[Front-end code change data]
== == ==
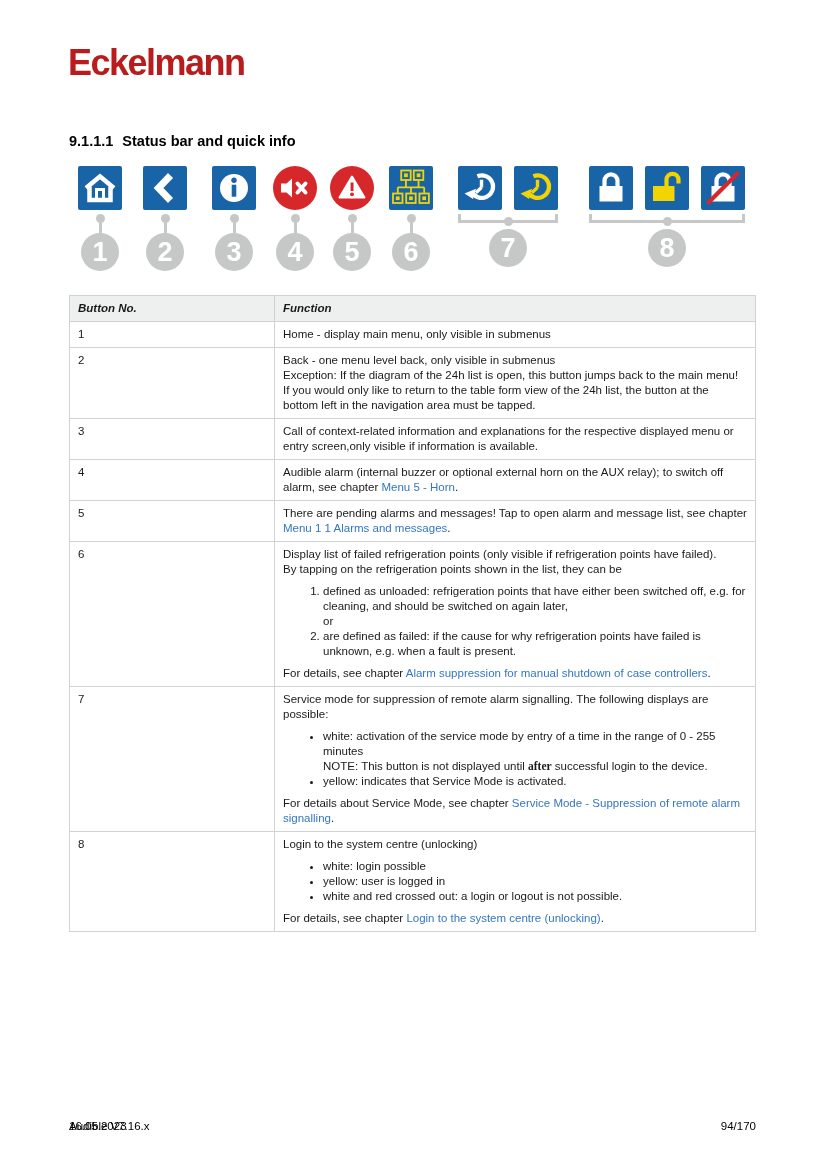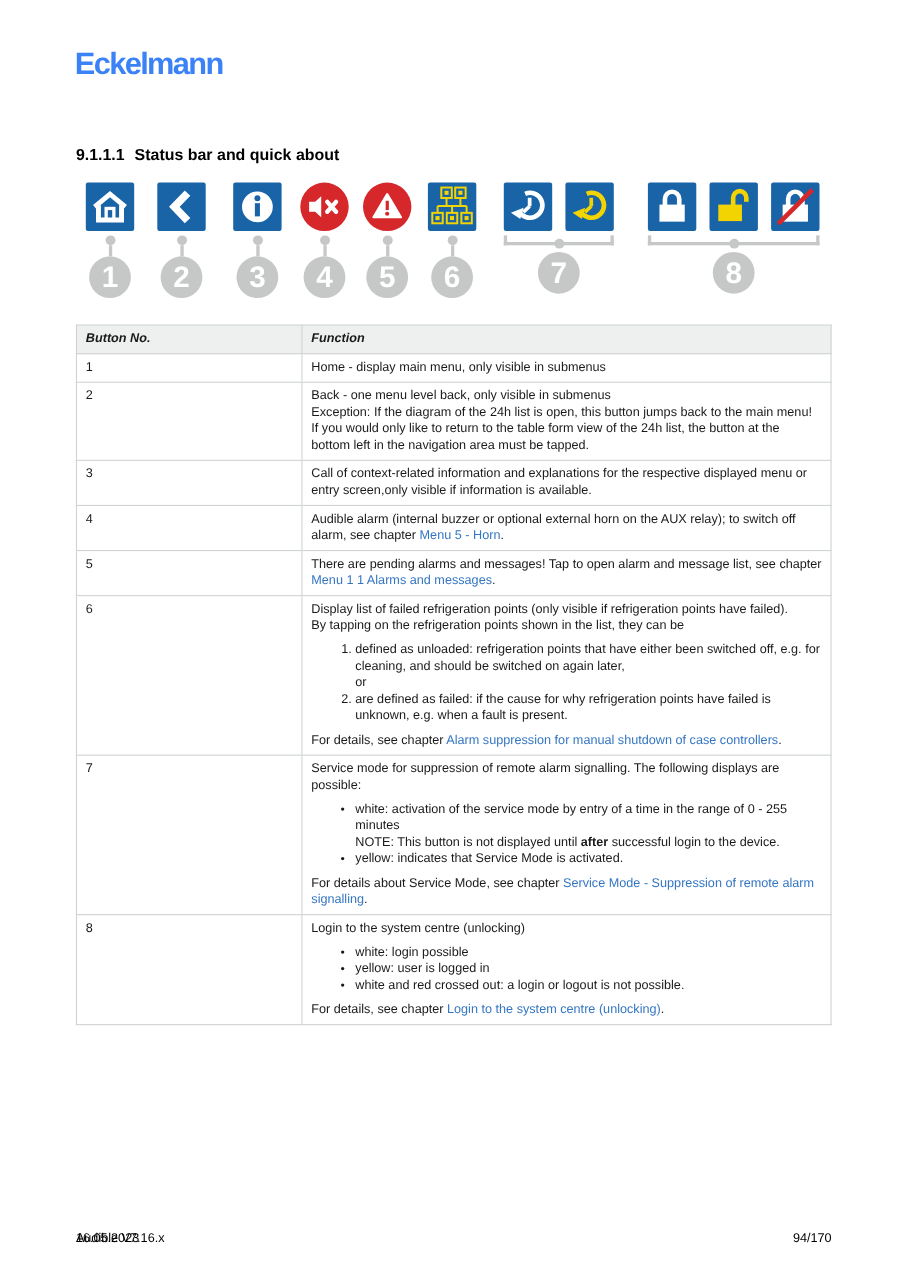--- a/index.html
+++ b/index.html
@@ -8,8 +8,8 @@
   .page { position:relative; width:827px; height:1169px; }
 
   
-  .logo { position:absolute; left:68px; top:42px; font-size:28px; font-weight:bold;
-    color:#3b82f6; letter-spacing:-1.5px; }
+  .logo { position:absolute; left:68px; top:42px; font-size:36px; font-weight:bold;
+    color:#b91c1c; letter-spacing:-1.5px; }
   .heading { position:absolute; left:69px; top:133px; font-size:14.5px; font-weight:bold; color:#000; }
   .heading .hnum { margin-right:9px;margin-top:36px; }
 

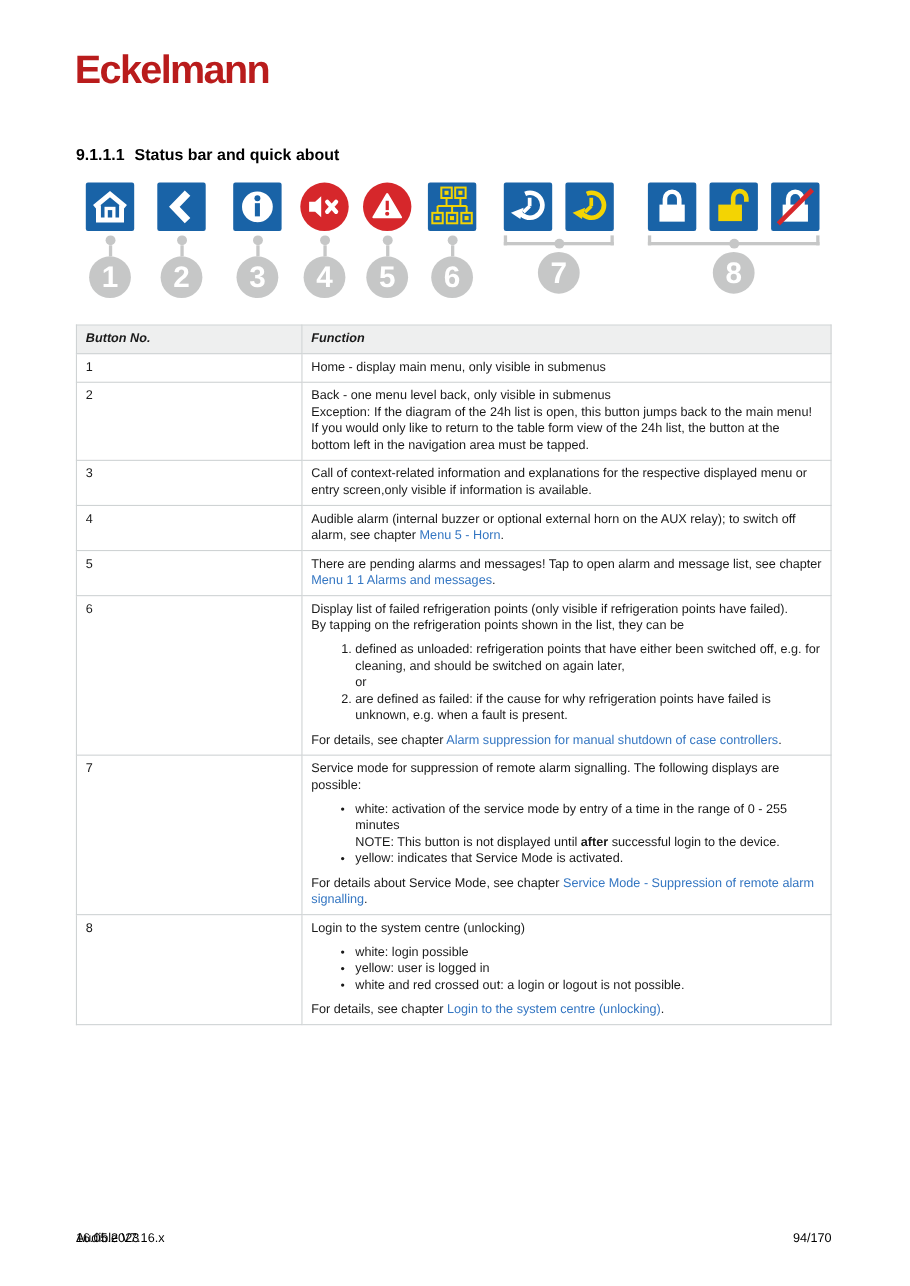--- a/index.html
+++ b/index.html
@@ -60,7 +60,7 @@
   <div class="logo">Eckelmann</div>
 
   <div class="heading">
-    <span class="hnum">9.1.1.1</span><span>Status bar and quick about</span>
+    <span class="hnum">9.1.1.1</span><span>Status bar and quick info</span>
   </div>
 
   <div class="legend">

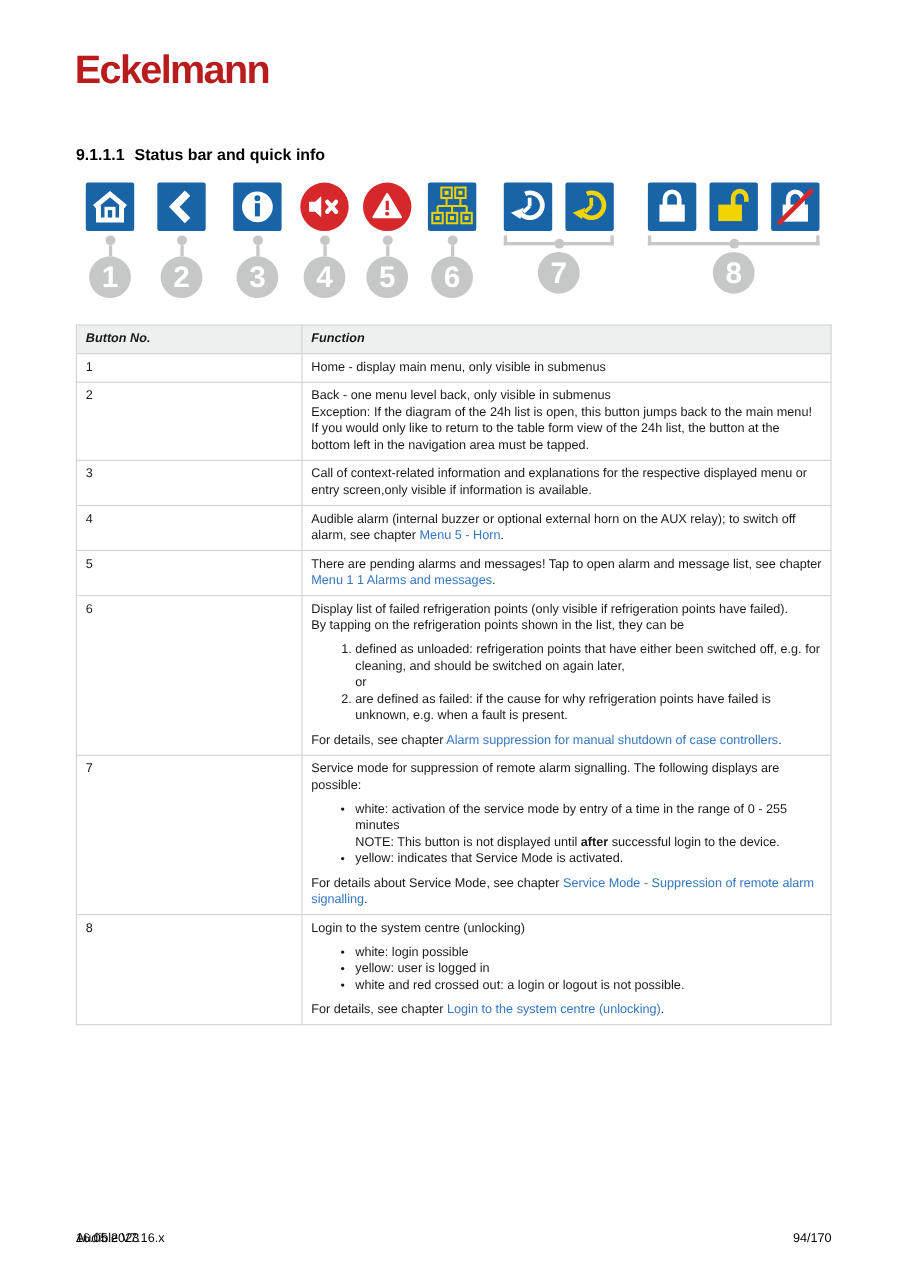--- a/index.html
+++ b/index.html
@@ -44,7 +44,7 @@
   .celllist { margin:7px 0; padding-left:40px; }
   .celllist li { margin:0; }
   a.doclink { color:#3476c2; text-decoration:none; cursor:pointer; }
-  strong { font-weight:bold; }
+  strong { font-weight:bold;font-family:Liberation Serif, serif; }
 
   
   .footer { position:absolute; left:69px; top:1120px; width:687px; font-size:11.5px; color:#000; }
== == ==
Looking at the entries above, work out how many lines include the word "quick" and reply with that number alone.

EXERCISE RESPONSE: 2